▶ _DIRECTIONS FOR THIS TASK_: Omit all pictures and transcribe only the lines in the entries below that run from the line with "padding-bottom: 12px ->" through the line with "margin-left: 30px ->".

====== DATA SECTION

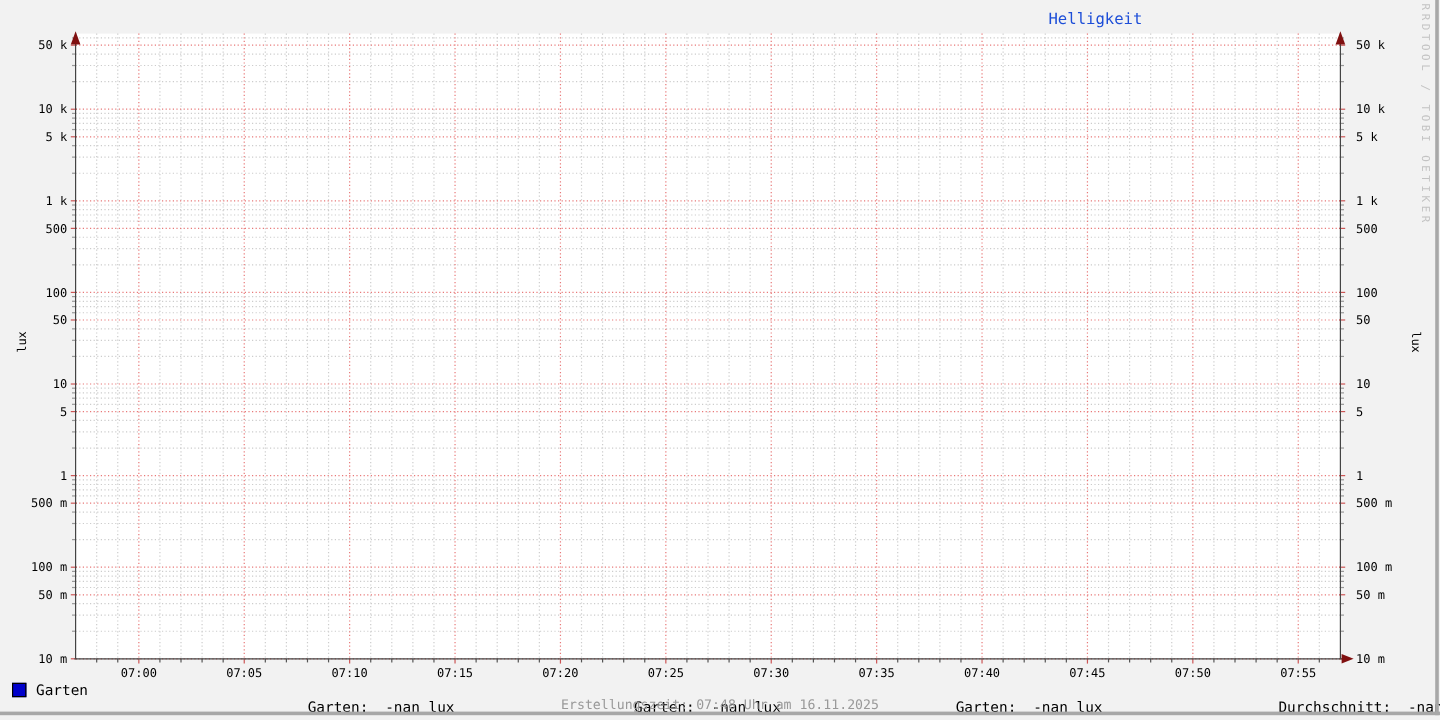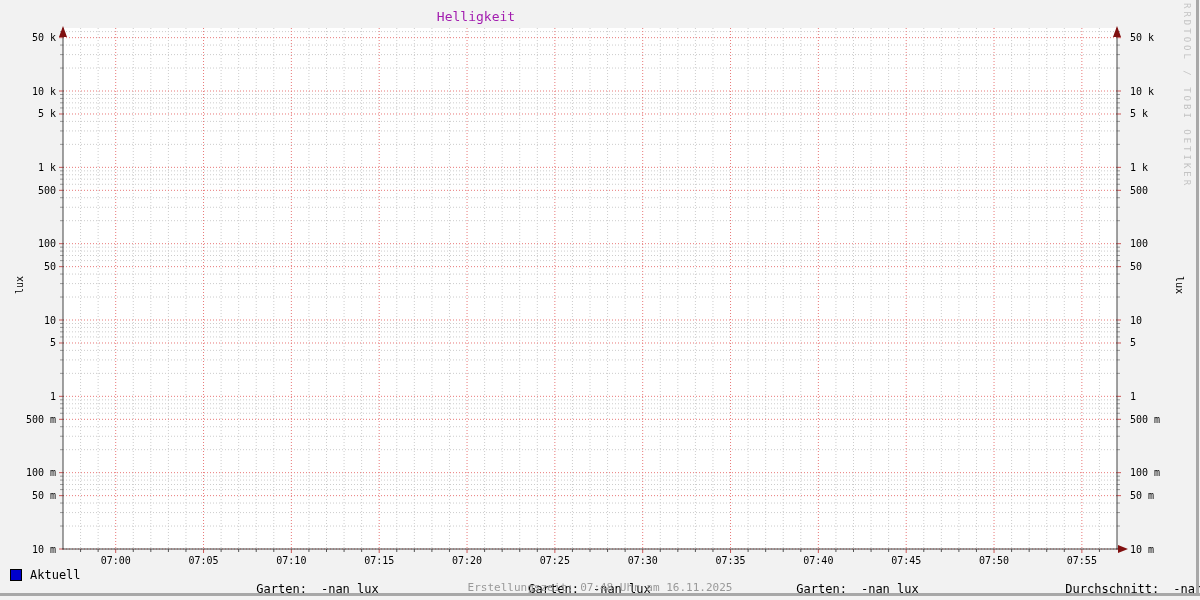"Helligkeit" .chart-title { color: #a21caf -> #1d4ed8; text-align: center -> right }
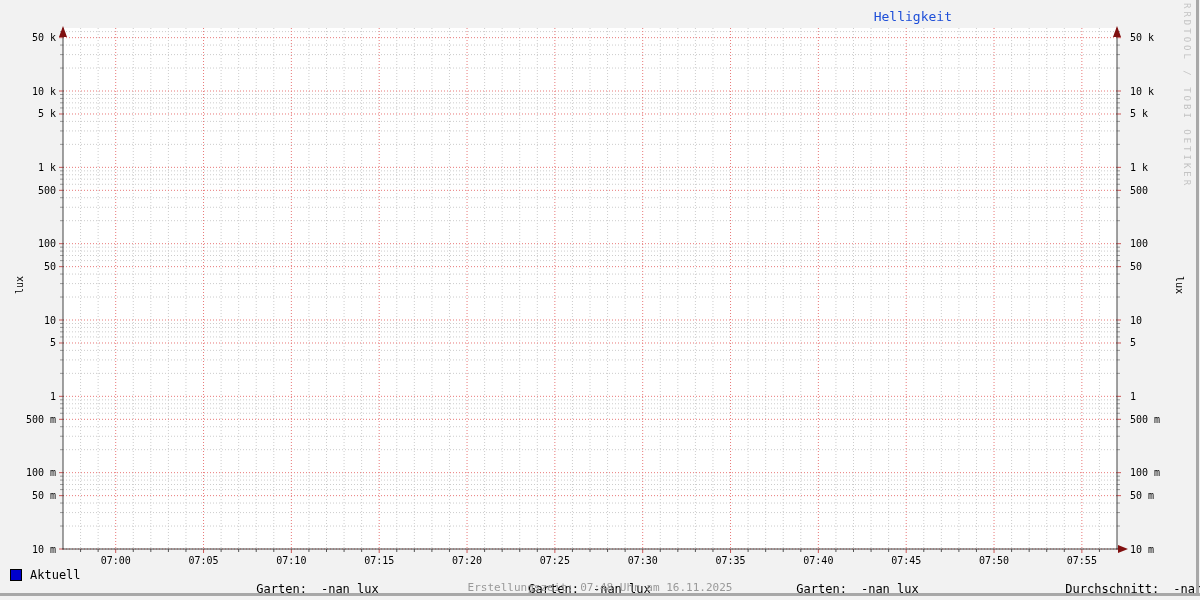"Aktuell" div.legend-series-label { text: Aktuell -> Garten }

============
====== DATA SECTION

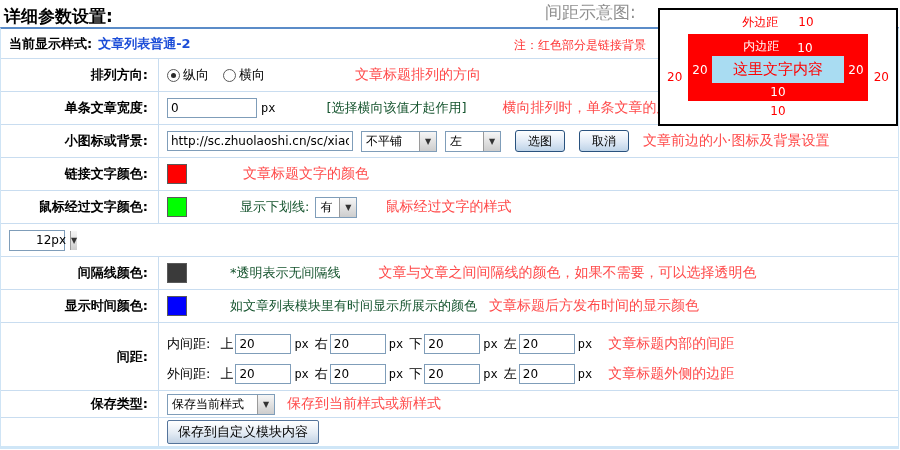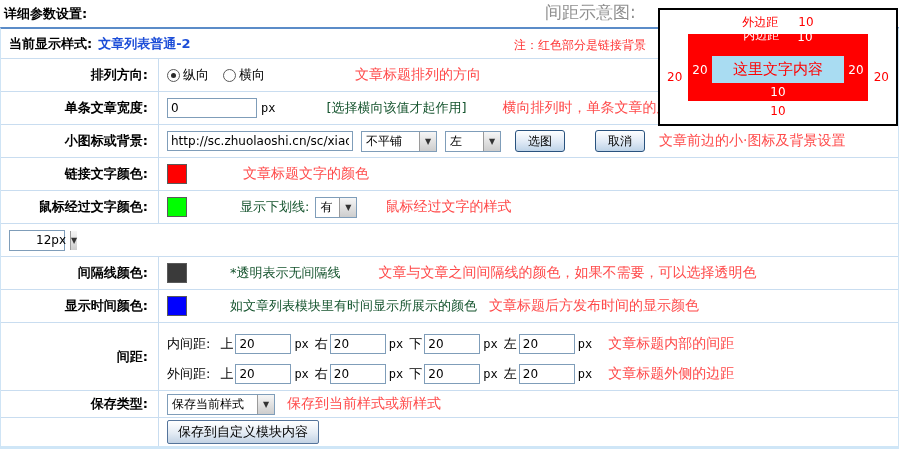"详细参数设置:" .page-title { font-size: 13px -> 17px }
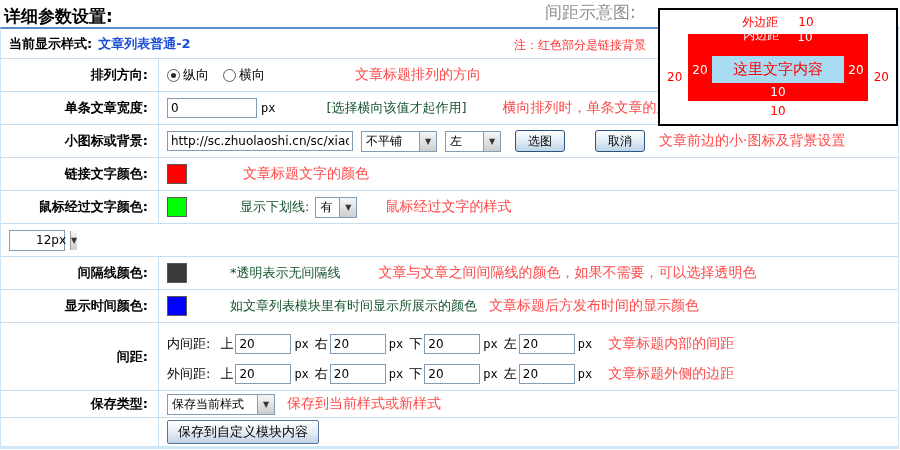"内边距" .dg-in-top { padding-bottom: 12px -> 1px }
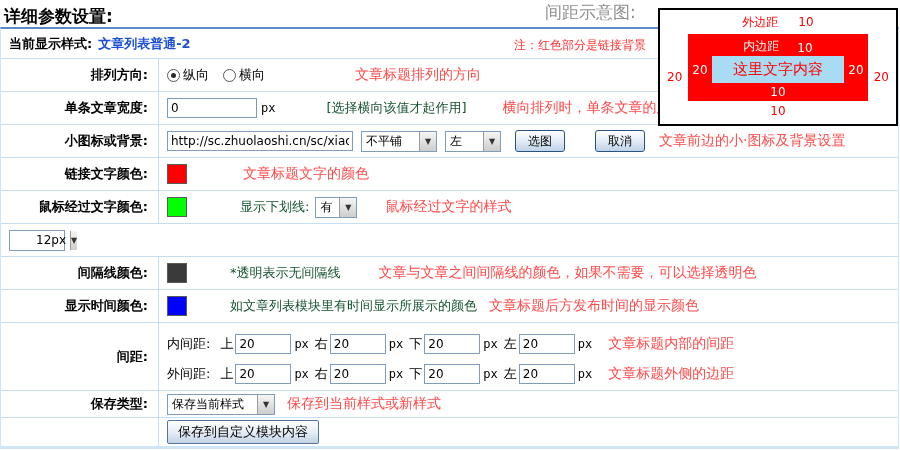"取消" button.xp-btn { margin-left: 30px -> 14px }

============
====== DATA SECTION

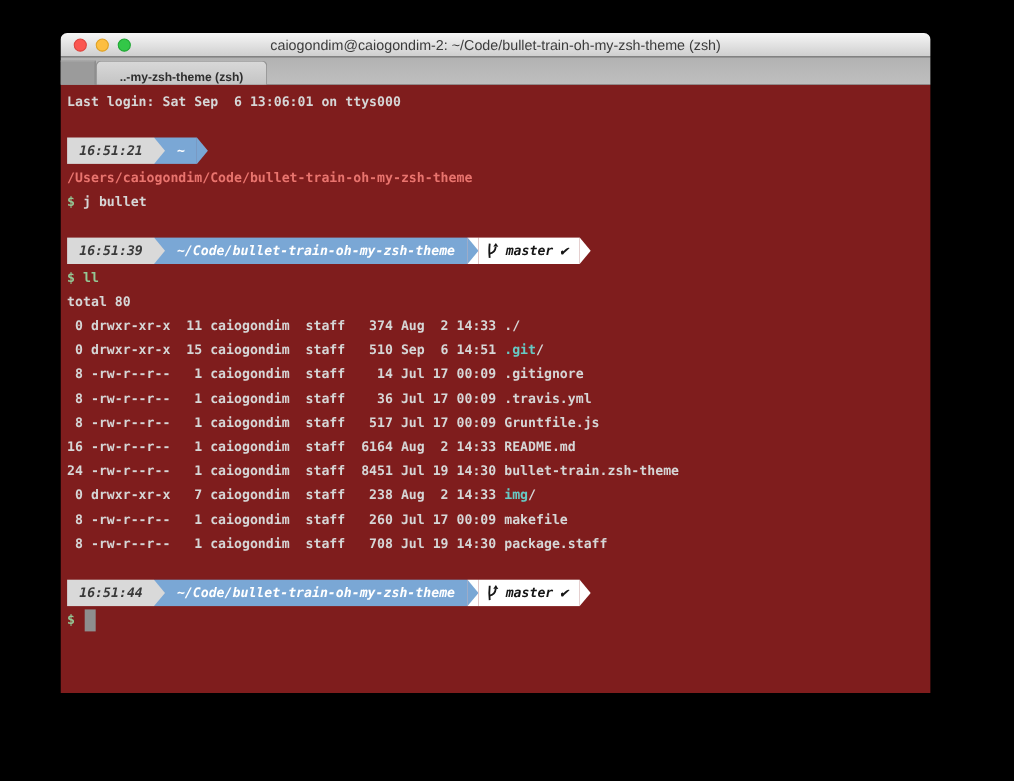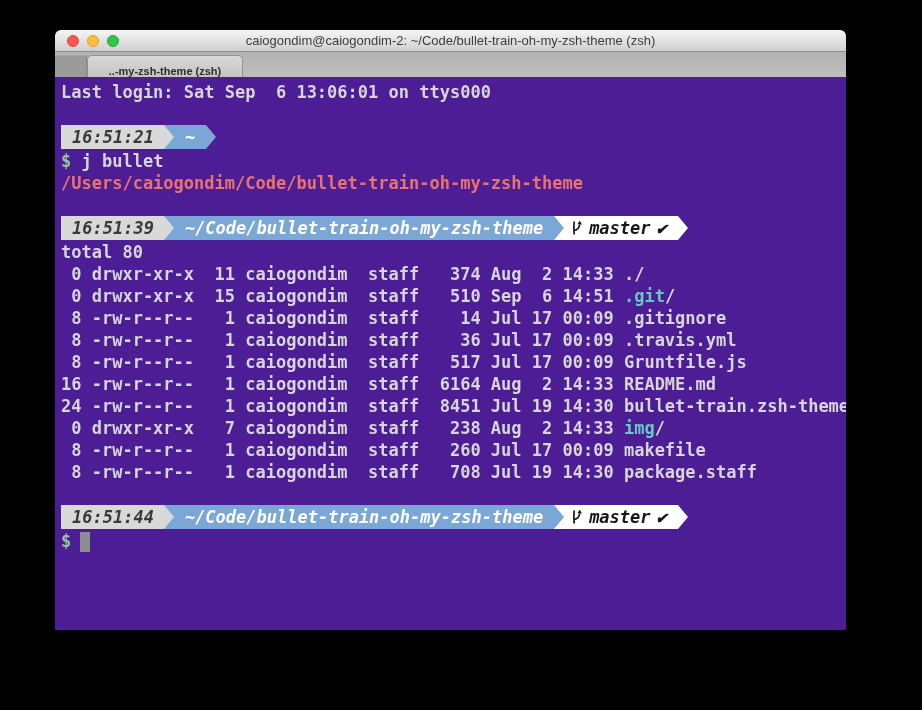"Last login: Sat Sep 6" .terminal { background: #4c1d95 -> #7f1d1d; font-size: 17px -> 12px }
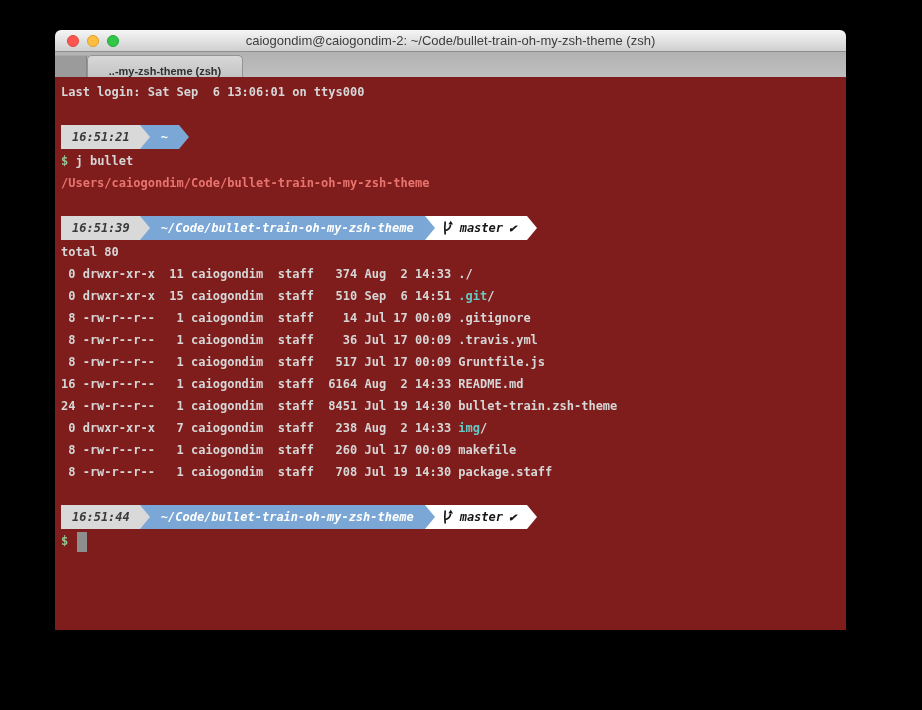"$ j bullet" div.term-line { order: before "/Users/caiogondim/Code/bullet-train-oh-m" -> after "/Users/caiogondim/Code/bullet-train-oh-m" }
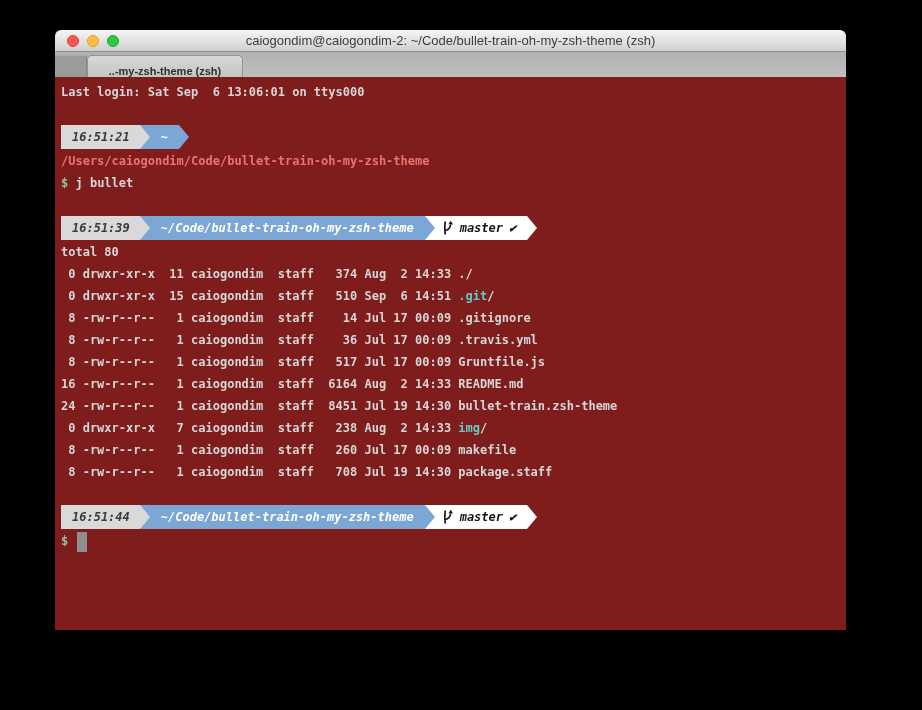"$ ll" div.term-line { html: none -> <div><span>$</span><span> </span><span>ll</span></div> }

============

▶ _SOLUTION FOR THIS PROBLEM_:
"内边距" .dg-in-top { padding-bottom: 12px -> 1px }
"取消" button.xp-btn { margin-left: 30px -> 14px }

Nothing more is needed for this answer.